To try to get windows 10 from closing Mathematica during the computation I tried the instructions found at https://www.autoitscript.com/forum/topic/177749-stopping-windows-10-from-auto-closing-programs-to-free-up-ram/ . I will record progress in this spot as I did before.

UPDATE I followed the memory usage on my computer and it did use around 64 GB of RAM. And then Windows closed down the Mathematica kernel. I assume that If I can ever afford to maximize my RAM to its 128GB limit the computation will be successful!

Anyone have better luck?

POSTED BY: Marvin Ray Burns
Answer
9 months ago

I have two versions of MRB constant code that I presently use, a short one (non-parallel) and a long one. Both are given below.
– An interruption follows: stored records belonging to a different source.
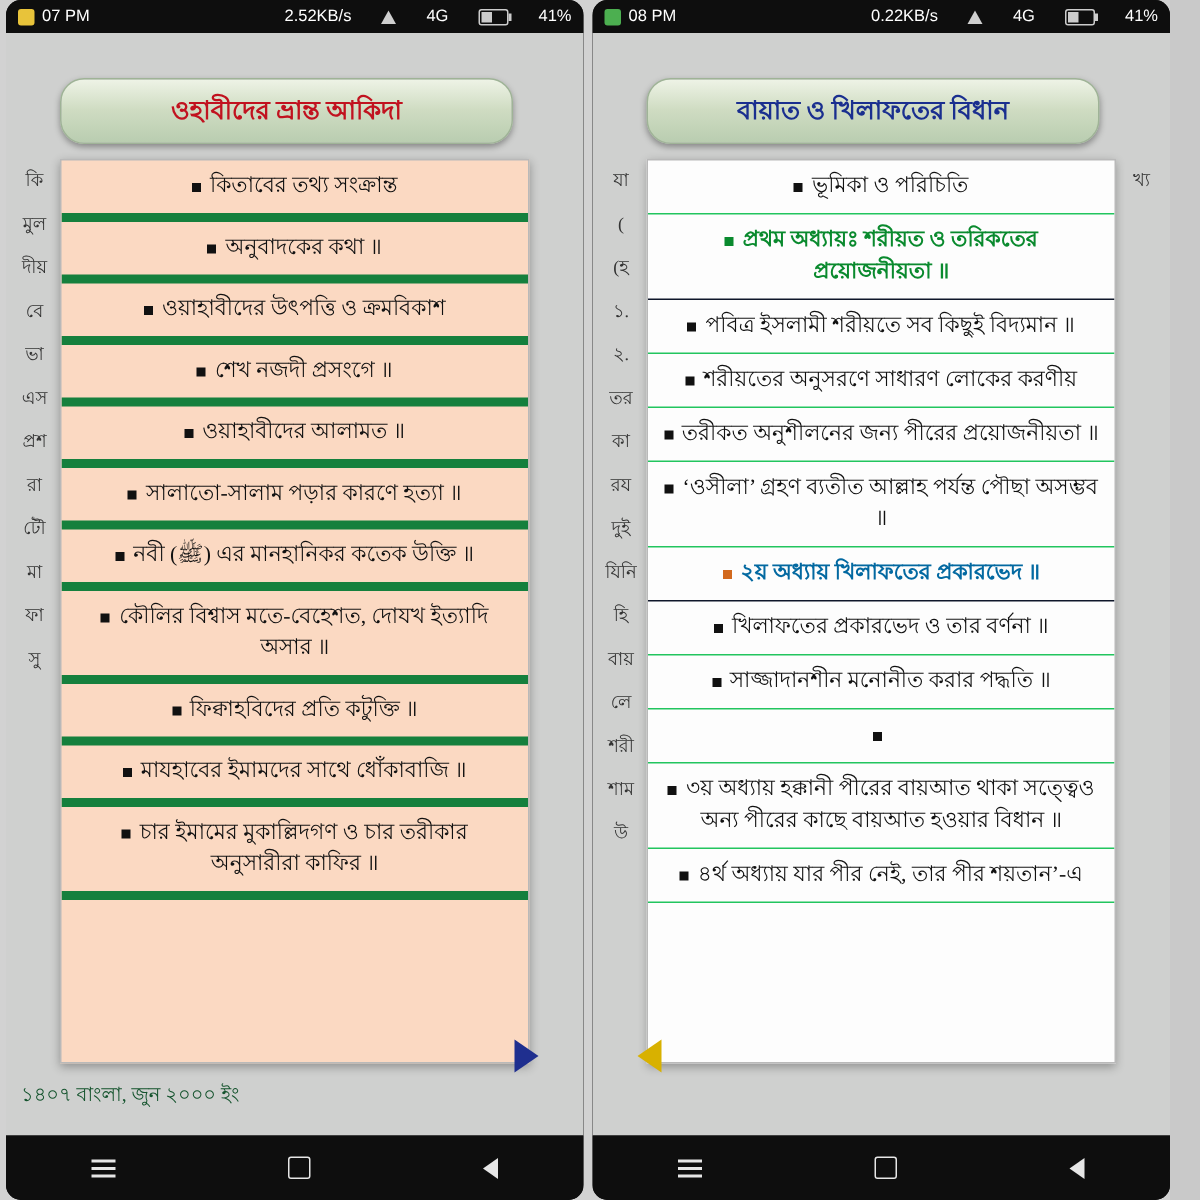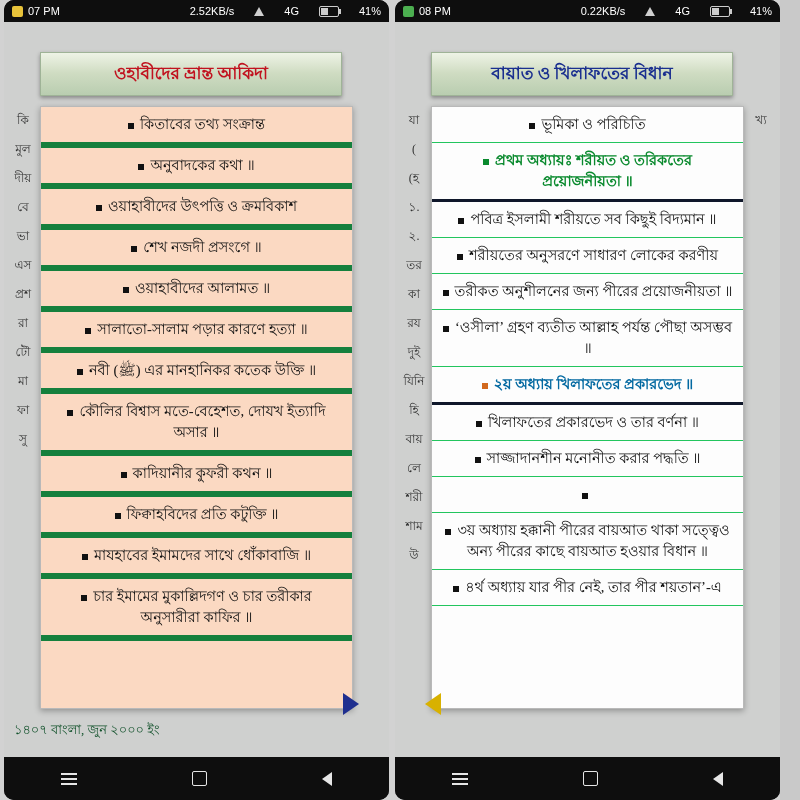--- a/index.html
+++ b/index.html
@@ -19,7 +19,7 @@
   .batt i{position:absolute;left:1px;top:1px;bottom:1px;width:40%;background:#ccc;display:block;}
   
   .appbody{position:relative;height:735px;background:#cfd0cf;overflow:hidden;}
-  .titlebar{position:absolute;top:30px;left:36px;right:47px;height:42px;border-radius:0;
+  .titlebar{position:absolute;top:30px;left:36px;right:47px;height:42px;border-radius:16px;
     background:linear-gradient(180deg,#eef3e6 0%,#cfdcc2 48%,#b9cdb0 100%);
     border:1px solid #9fb397;box-shadow:0 2px 4px rgba(0,0,0,.35);
     display:flex;align-items:center;justify-content:center;}

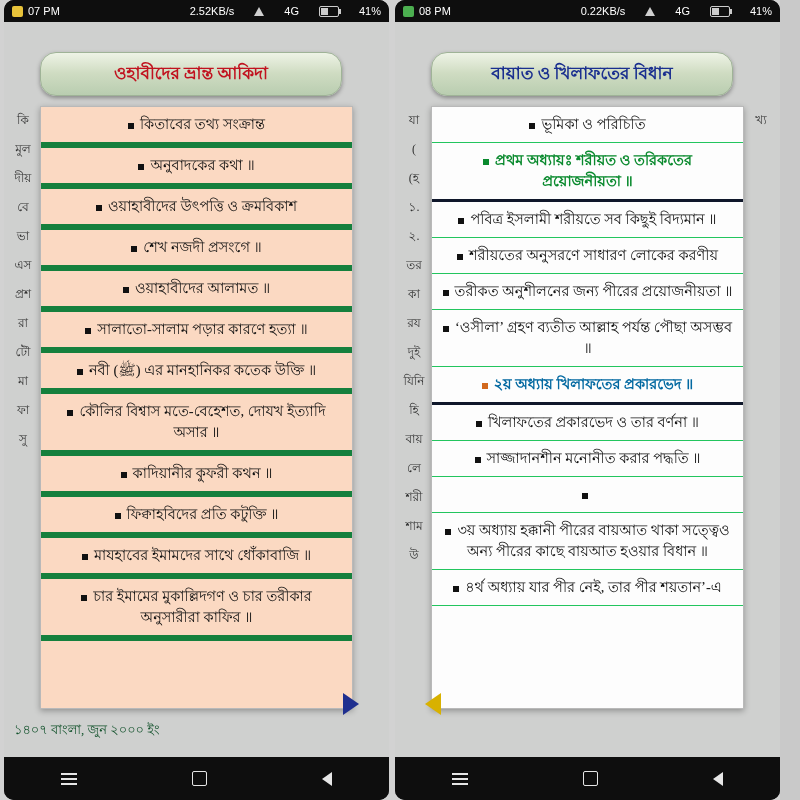--- a/index.html
+++ b/index.html
@@ -29,7 +29,7 @@
   .panel.white{background:#fdfdfd;}
   .item{padding:7px 10px;text-align:center;font-family:"Liberation Serif",serif;font-size:14.5px;line-height:1.45;color:#111;border-bottom:6px solid #15803d;}
   .panel.white .item{border-bottom:1px solid #22c55e;}
-  .panel.white .item.alt{border-bottom:3px solid #0f172a;}
+  .panel.white .item.alt{border-bottom:1px solid #0f172a;}
   .sq{display:inline-block;width:6px;height:6px;background:#111;margin-right:6px;vertical-align:middle;}
   .item.green{color:#0a8a2e;font-weight:bold;}
   .item.orange{color:#0369a1;font-weight:bold;}

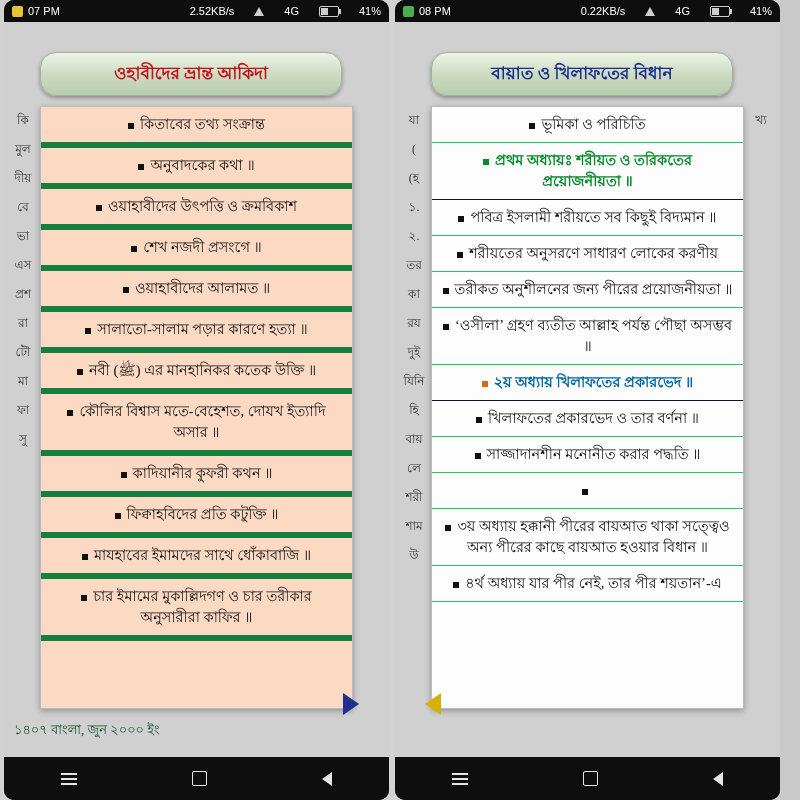--- a/index.html
+++ b/index.html
@@ -96,7 +96,6 @@
         <div class="item"><span class="sq"></span><span>সালাতো-সালাম পড়ার কারণে হত্যা ॥</span></div>
         <div class="item"><span class="sq"></span><span>নবী (ﷺ) এর মানহানিকর কতেক উক্তি ॥</span></div>
         <div class="item"><span class="sq"></span><span>কৌলির বিশ্বাস মতে-বেহেশত, দোযখ ইত্যাদি অসার ॥</span></div>
-        <div class="item"><span class="sq"></span><span>কাদিয়ানীর কুফরী কথন ॥</span></div>
         <div class="item"><span class="sq"></span><span>ফিক্বাহবিদের প্রতি কটুক্তি ॥</span></div>
         <div class="item"><span class="sq"></span><span>মাযহাবের ইমামদের সাথে ধোঁকাবাজি ॥</span></div>
         <div class="item"><span class="sq"></span><span>চার ইমামের মুকাল্লিদগণ ও চার তরীকার অনুসারীরা কাফির ॥</span></div>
enter image description here

Short

(*Newer loop with Newton interior.*)prec = 5000;(*Number of required \
decimals.*)expM[pr_] := Module[{a, d, s, k, b, c}, n = Floor[1.32 pr];
  Print["Iterations required: ", n];
  d = N[(3 + Sqrt[8])^n, pr + 10];
  d = Round[1/2 (d + 1/d)];
  {b, c, s} = {-1, -d, 0};
  T0 = SessionTime[];
  Do[c = b - c;
   x = N[E^(Log[k + 1]/(k + 1)), iprec = Ceiling[prec/128]];
   pc = iprec;
   Do[nprec = Min[2 pc, pr];
    x = SetPrecision[x, nprec];(*Adjust precision*)
    x = N[x - x/(k + 1) + 1/x^k, nprec];
    pc *= 2;
    If[nprec >= pr, Break[]], {ct, 1, 19}];
   s += c*(x - 1);
   b *= 2 (k + n) (k - n)/((k + 1) (2 k + 1));
   If[Mod[k, 1000] == 0, 
    Print["Iterations: ", k, "    Cumulative time (sec): ", 
      SessionTime[] - T0];], {k, 0, n - 1}];
  N[-s/d, pr]];

MRBtest2 = expM[prec]

Long

 (**Fastest (at MRB's end) as of 25 Jul 2014*.*)DateString[]
 prec = 7000;
 (**Number of required decimals.*.*)ClearSystemCache[];
 T0 = SessionTime[];
 expM[pre_] := 
   Module[{a, d, s, k, bb, c, n, end, iprec, xvals, x, pc, cores = 12, 
     tsize = 2^7, chunksize, start = 1, ll, ctab, 
     pr = Floor[1.005 pre]}, chunksize = cores*tsize;
    n = Floor[1.32 pr];
    end = Ceiling[n/chunksize];
    Print["Iterations required: ", n];
    Print["end ", end];
    Print[end*chunksize]; d = ChebyshevT[n, 3];
    {b, c, s} = {SetPrecision[-1, 1.1*n], -d, 0};
    iprec = Ceiling[pr/27];
    Do[xvals = Flatten[ParallelTable[Table[ll = start + j*tsize + l;
         x = N[E^(Log[ll]/(ll)), iprec];
         pc = iprec;
         While[pc < pr, pc = Min[3 pc, pr];
          x = SetPrecision[x, pc];
          y = x^ll - ll;
          x = x (1 - 2 y/((ll + 1) y + 2 ll ll));];(**N[Exp[Log[ll]/
         ll],pr]**)x, {l, 0, tsize - 1}], {j, 0, cores - 1}, 
        Method -> "EvaluationsPerKernel" -> 4]];
     ctab = ParallelTable[Table[c = b - c;
        ll = start + l - 2;
        b *= 2 (ll + n) (ll - n)/((ll + 1) (2 ll + 1));
        c, {l, chunksize}], Method -> "EvaluationsPerKernel" -> 2];
     s += ctab.(xvals - 1);
     start += chunksize;
     Print["done iter ", k*chunksize, " ", SessionTime[] - T0];, {k, 0,
       end - 1}];
    N[-s/d, pr]];
 t2 = Timing[MRBtest2 = expM[prec];]; DateString[]
 Print[MRBtest2]
 MRBtest2 - MRBtest3
POSTED BY: Marvin Ray Burns
Answer
6 months ago

Try to beat these MRB constant records!

POSTED BY: Marvin Ray Burns
Answer
1 month ago

As mentioned a few times above Richard Crandall made the following observations about the MRB constant: enter image description here

His last comment is that we might find some algorithm advantages by focusing on the fixed argument of 0 for the eta derivatives. He gives Chapter 3 as a possible source to find the algorithm advantages. (Here is another link to his paper: http://marvinrayburns.com/UniversalTOC25.pdf .)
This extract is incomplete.